The British make a case that Wajid was effeminate, childlike, and emasculated by spending his time with women and eunuchs. This the British considered inappropriate, believing that he was easily controlled by them. Wajid, however, employed people of all identities without qualms. Khwajasaras, for example, were given positions of power equal to those of the aristocracy. The way Wajid attributed value to people was based not on their origin but rather on their accomplishments, especially in terms of the arts. These individuals are described in colonial texts – such as that of Sidney Hay – as “low caste,” “lewd entertainers,” and “low friends,” and the act of keeping their company as “disgusting debauchery”. That did not align with the British idea of political behaviour (astuteness) and they were quick to attribute Wajid as incapable to rule because of these reasons.

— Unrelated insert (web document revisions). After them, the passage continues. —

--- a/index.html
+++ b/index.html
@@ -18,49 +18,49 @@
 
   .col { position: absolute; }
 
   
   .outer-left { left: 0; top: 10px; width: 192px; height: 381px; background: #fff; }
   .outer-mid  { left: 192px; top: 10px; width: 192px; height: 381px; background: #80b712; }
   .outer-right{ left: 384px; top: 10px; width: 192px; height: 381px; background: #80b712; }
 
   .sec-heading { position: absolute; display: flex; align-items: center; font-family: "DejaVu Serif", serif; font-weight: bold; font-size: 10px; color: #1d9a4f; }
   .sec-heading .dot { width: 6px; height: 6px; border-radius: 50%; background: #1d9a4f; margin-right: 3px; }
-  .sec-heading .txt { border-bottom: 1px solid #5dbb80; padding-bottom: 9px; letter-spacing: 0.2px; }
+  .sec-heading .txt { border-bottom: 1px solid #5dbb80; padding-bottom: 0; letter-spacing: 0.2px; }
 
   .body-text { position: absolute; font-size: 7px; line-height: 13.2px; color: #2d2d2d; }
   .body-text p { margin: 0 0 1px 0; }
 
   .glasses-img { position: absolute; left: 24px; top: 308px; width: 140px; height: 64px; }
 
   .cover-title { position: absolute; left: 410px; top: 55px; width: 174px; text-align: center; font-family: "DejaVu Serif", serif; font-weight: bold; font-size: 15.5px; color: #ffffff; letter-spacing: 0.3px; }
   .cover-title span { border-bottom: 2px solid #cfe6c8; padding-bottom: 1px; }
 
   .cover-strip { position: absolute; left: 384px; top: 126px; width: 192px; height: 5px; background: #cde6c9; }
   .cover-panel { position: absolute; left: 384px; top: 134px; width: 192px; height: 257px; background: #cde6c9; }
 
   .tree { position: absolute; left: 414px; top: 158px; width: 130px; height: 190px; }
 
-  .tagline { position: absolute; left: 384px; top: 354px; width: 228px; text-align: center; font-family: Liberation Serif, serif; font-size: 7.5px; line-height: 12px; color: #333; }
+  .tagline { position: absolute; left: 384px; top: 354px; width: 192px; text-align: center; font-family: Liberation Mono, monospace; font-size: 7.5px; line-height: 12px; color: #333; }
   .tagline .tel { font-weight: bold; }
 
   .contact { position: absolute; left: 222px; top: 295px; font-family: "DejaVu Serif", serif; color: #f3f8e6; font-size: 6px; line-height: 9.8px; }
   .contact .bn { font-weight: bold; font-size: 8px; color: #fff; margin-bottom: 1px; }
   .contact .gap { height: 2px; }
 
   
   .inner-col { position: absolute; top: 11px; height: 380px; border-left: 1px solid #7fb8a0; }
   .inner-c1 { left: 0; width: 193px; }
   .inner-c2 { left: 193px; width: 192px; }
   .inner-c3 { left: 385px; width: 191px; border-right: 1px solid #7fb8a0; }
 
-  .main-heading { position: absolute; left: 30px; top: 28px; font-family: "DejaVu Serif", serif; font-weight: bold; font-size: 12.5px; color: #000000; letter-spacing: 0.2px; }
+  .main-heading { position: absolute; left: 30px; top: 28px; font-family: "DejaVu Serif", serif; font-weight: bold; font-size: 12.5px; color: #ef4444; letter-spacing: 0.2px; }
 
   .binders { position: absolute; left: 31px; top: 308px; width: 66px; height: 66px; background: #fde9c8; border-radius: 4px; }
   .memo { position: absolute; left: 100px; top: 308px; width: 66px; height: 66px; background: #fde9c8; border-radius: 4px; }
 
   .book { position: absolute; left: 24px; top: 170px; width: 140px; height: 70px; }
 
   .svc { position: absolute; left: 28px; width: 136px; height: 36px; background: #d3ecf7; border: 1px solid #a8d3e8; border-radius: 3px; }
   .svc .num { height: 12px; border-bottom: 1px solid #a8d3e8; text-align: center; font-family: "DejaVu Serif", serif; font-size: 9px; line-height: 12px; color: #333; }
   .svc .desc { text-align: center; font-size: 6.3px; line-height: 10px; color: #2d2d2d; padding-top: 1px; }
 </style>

The text also clearly highlights the disdain in the writer’s voice for not just the important positions but also the “enormous fortunes” the khwajasaras and other people of lower rank and privilege under the employ of the nawab were making. Vanita’s work gives us a more nuanced understanding of gender roles in Awadh. She cites Khalil Ahmed Siddiqi’s use of the term auratparasti, which translates to “women-adoring,” to describe the nawabs of Lucknow and the urban style that emerged due to this adoration. She argues that “the political and cultural prominence of women in Awadh’s court culture, which has been seen as symptomatic of its effeminacy,” can be read as indicative of the “culture’s strength rather than weakness”. The nawabs advanced a feminised culture that did not remain contained within the private realm of the palace. It spilled out into the public realm on certain occasions, where men would imitate the nawabs. Such feminised cultural proliferation was a shock to the colonial writers who used the word “effeminate” as a derogatory term to describe the inhabitants of Lucknow.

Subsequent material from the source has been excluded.